Try it:
If a line in the entries below contains the word "none", it counts; report how many such lines there are, and only that number.

Material to process Block Start

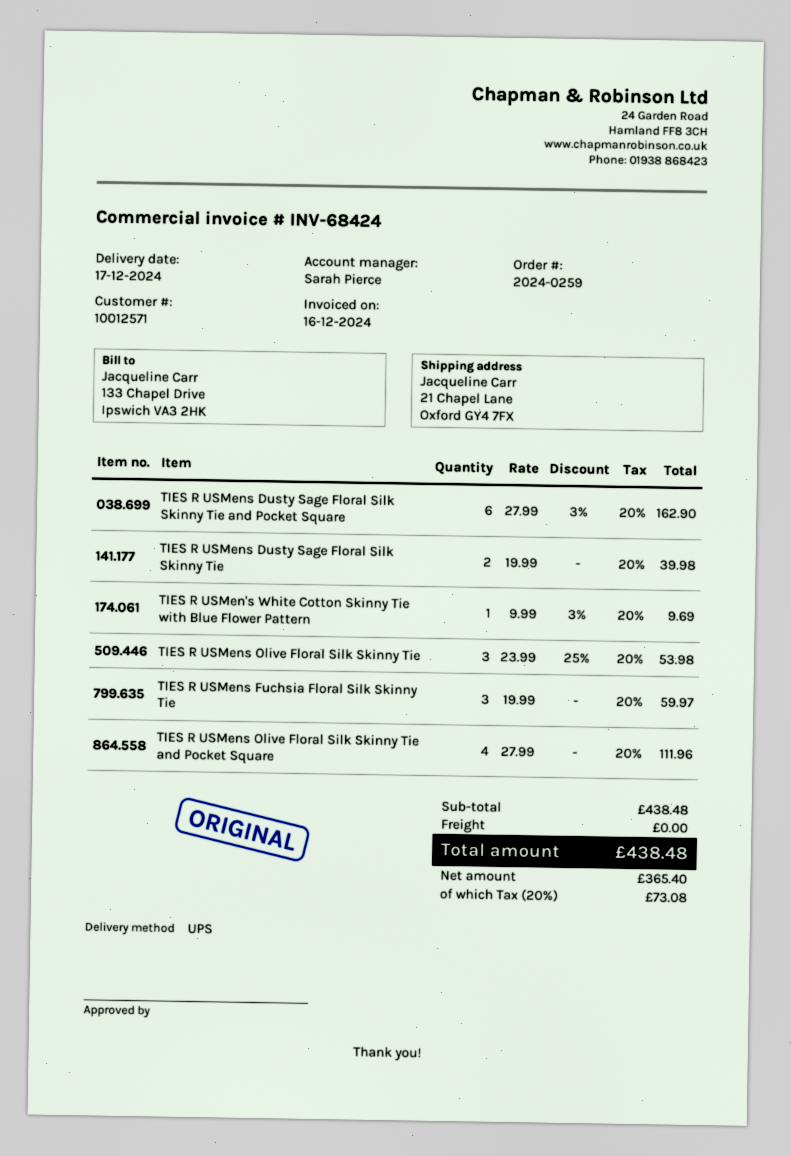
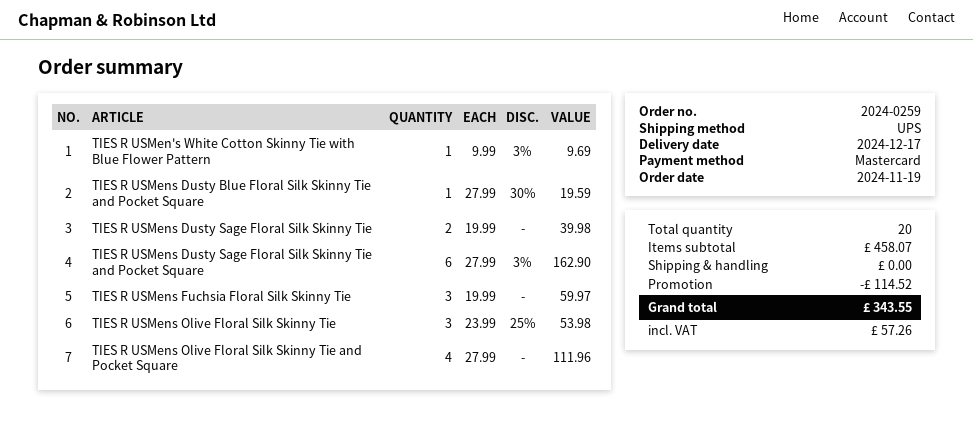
TIES R USMens Dusty Blue Floral Silk Skinny Tie and Pocket Square: none -> 1 x 27.99 - 30% = 19.59
subtotal: 438.48 -> 458.07
discount: none -> 114.52
tax: 73.08 -> 57.26
total: 438.48 -> 343.55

Material to process Block End

Exercise answer:
2